The example you link won’t work as written. Stan programs require support everywhere parameters satisfy their declared constraints. But sigma is declared without lower=0 and the other parameters are declared without constraints and given fixed uniform priors. I would also recommend at least weakly informative priors, whereas it looks like this example is following the old BUGS pattern of wide priors because they didn’t really want to be Bayesian.

What you sent is not well formed Stan code. There’s a close brace after the sampling statement with no open brace. You need to set this up to vectorize, so this distinction is important. What you want is this:

for (j in 1:n_county) {
YY[j] = [a_county[j], b_floor[j]]';
}
YY ~ multi_normal(MU , quad_form_diag(Rho , sigma_county));

I only say this so pedantically, because it’s a very common bug to see this, which is suggested by your stray bracket and indentation.

for (j in 1:n_county) {
YY[j] = [a_county[j], b_floor[j]]';
YY ~ multi_normal(MU , quad_form_diag(Rho , sigma_county));
}

I’m not sure what that means. You are using the index variable to pull out the appropriate intercept here. The index itself is just an integer so you presumably don’t want to include that in the location. Can you write down in math what it is that you want? The Stan code you give is doing roughly what the math wrote with the location parameter of the normal.

P.S. I see you’re using \sigma^2 in your notation. Stan is set up to take the scale of the normal as the argument, not the variance. Stan’s multi-normal takes covariance.

P.P.S. It’s more efficient to parameterize with Cholesky factors. Then the solve’s quadratic rather than cubic.

You’re right, I had to make few changes to run it.

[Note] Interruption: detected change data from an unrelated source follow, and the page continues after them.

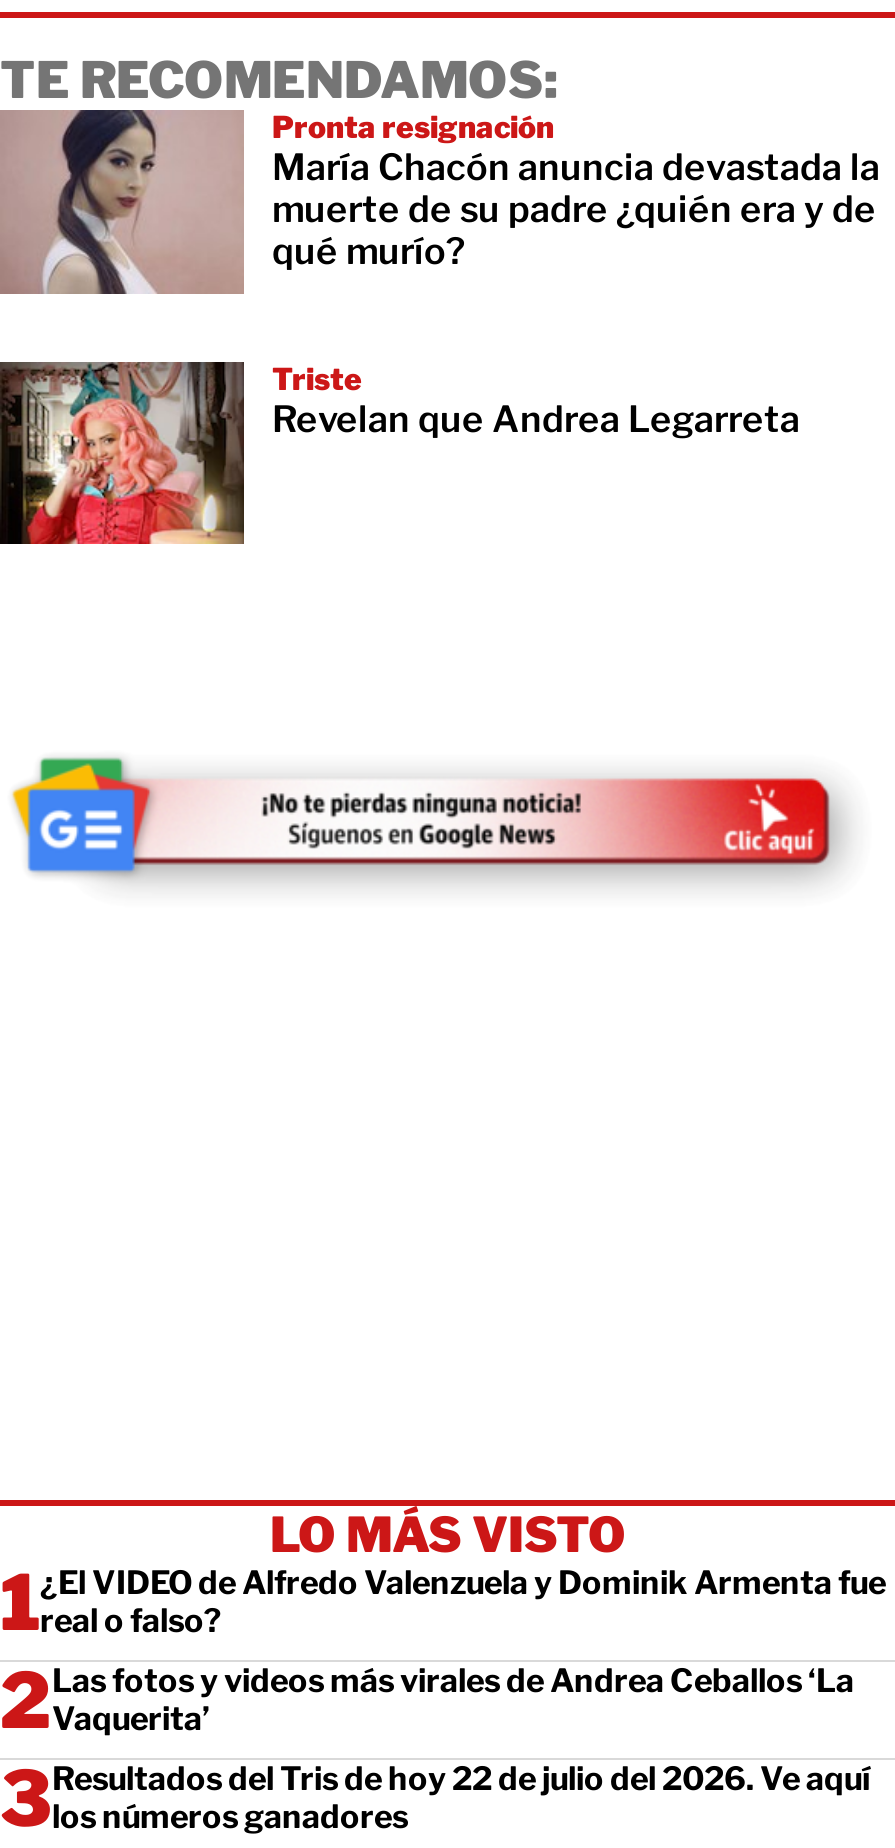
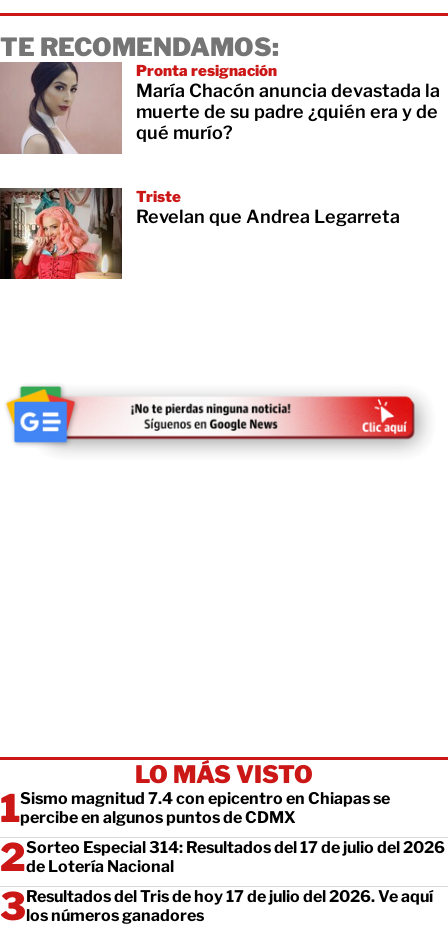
- ¿El VIDEO de Alfredo Valenzuela y Dominik Armenta fue
- real o falso?
+ Sismo magnitud 7.4 con epicentro en Chiapas se
+ percibe en algunos puntos de CDMX

- Las fotos y videos más virales de Andrea Ceballos ‘La
- Vaquerita’
+ Sorteo Especial 314: Resultados del 17 de julio del 2026
+ de Lotería Nacional

- Resultados del Tris de hoy 22 de julio del 2026. Ve aquí
+ Resultados del Tris de hoy 17 de julio del 2026. Ve aquí
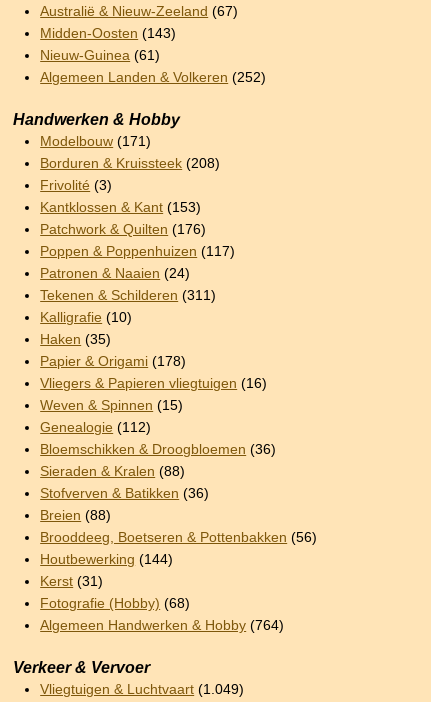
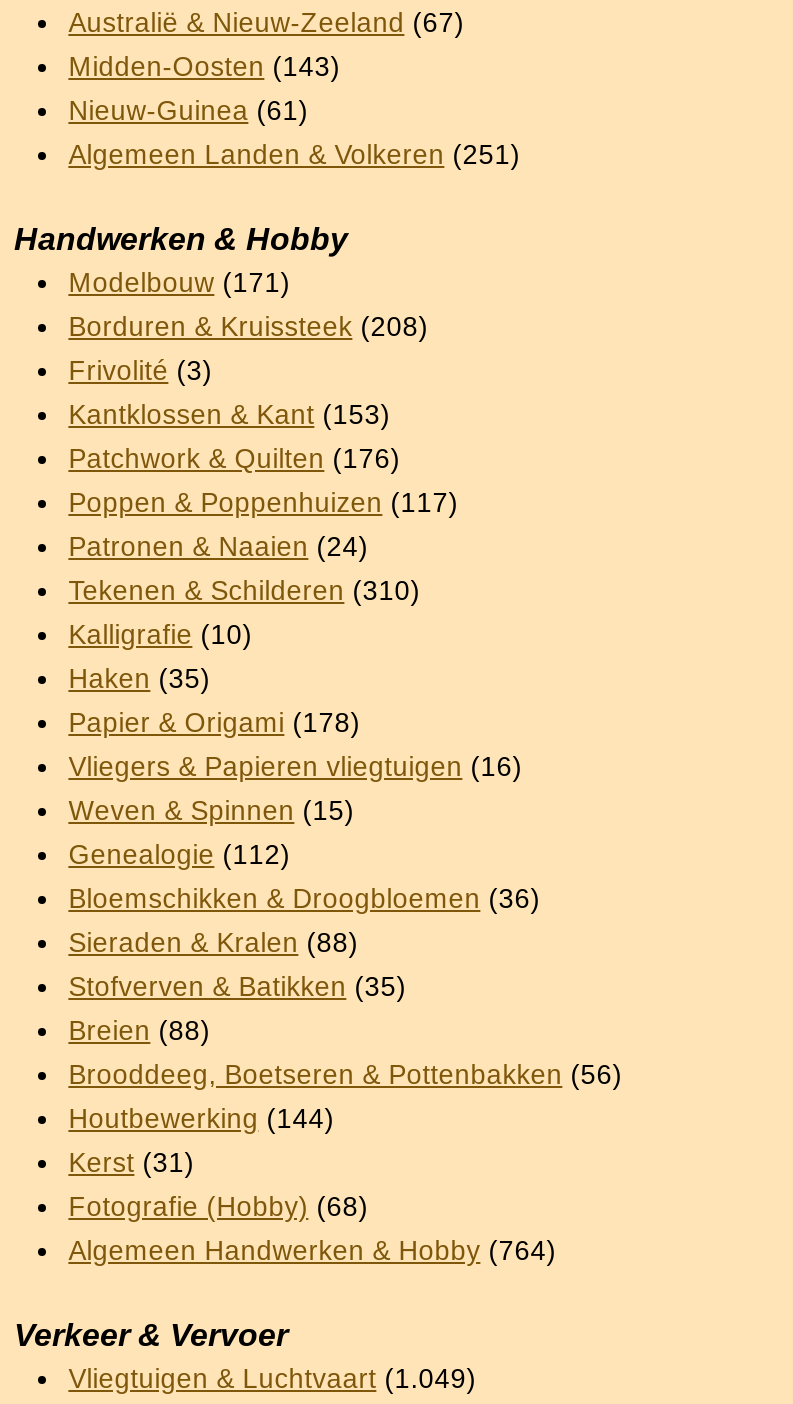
- Algemeen Landen & Volkeren (252)
+ Algemeen Landen & Volkeren (251)

- Tekenen & Schilderen (311)
+ Tekenen & Schilderen (310)

- Stofverven & Batikken (36)
+ Stofverven & Batikken (35)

I wanted to model an equivalent of the below lmer code where there is no intercept and each floor level has each own estimate (like using an index variable I guess?)

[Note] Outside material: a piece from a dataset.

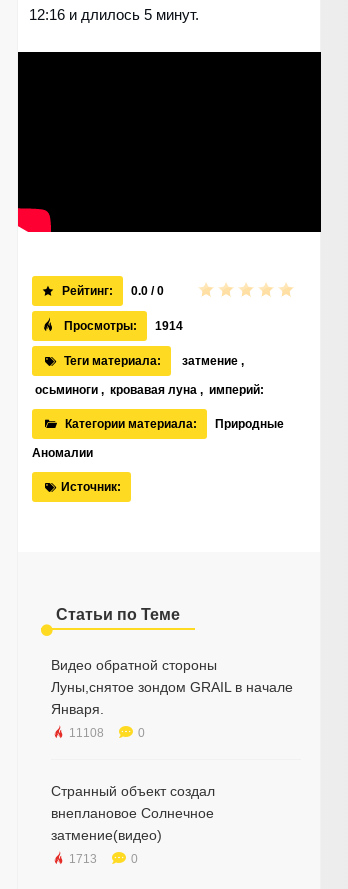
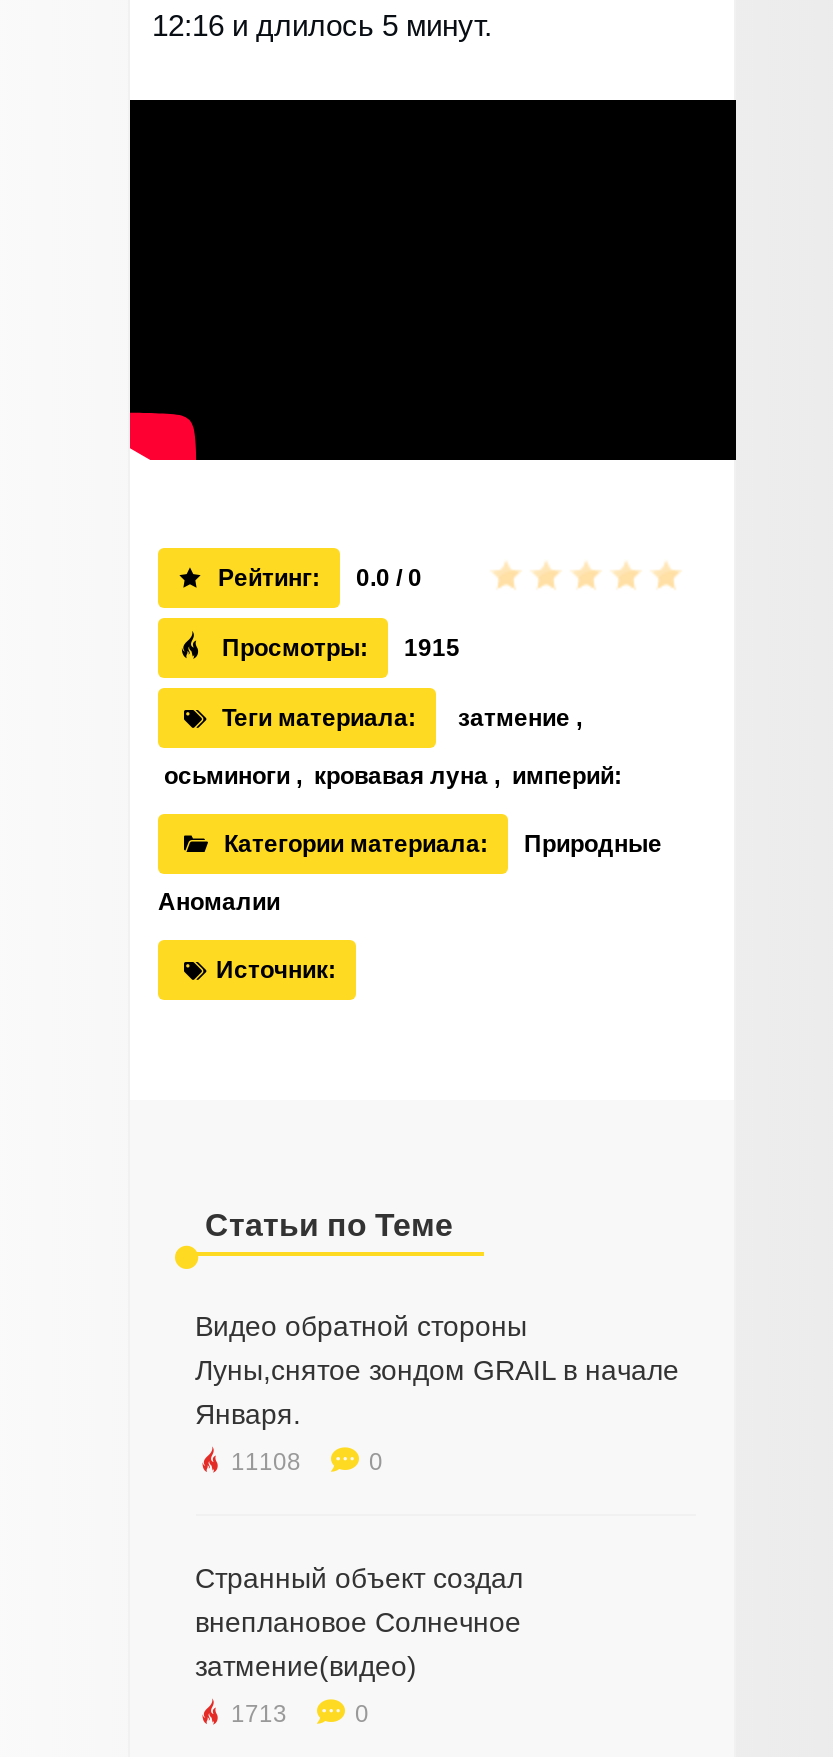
- Просмотры: 1914
+ Просмотры: 1915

lmer(log_radon ~ -1 + floor + (1 + floor | county),
data = radon %>% mutate(floor = as.factor(floor)))

I’m not sure how to do that, is this related to the central/non-central parameterisation? Is the following example applies the parameterisation with Cholesky factors?

transformed parameters {
// this transform random effects so that they have the correlation
// matrix specified by the correlation matrix above
matrix[2,J] u;
u = diag_pre_multiply(sigma_u, L_u) * z_u;
}

With

//likelihood
for (i in 1:N){
mu = beta[1] + u[1,Subject[i]] + (beta[2] + u[2,Subject[i]])*Days[i];
RT[i] ~ normal(mu, sigma_e);
}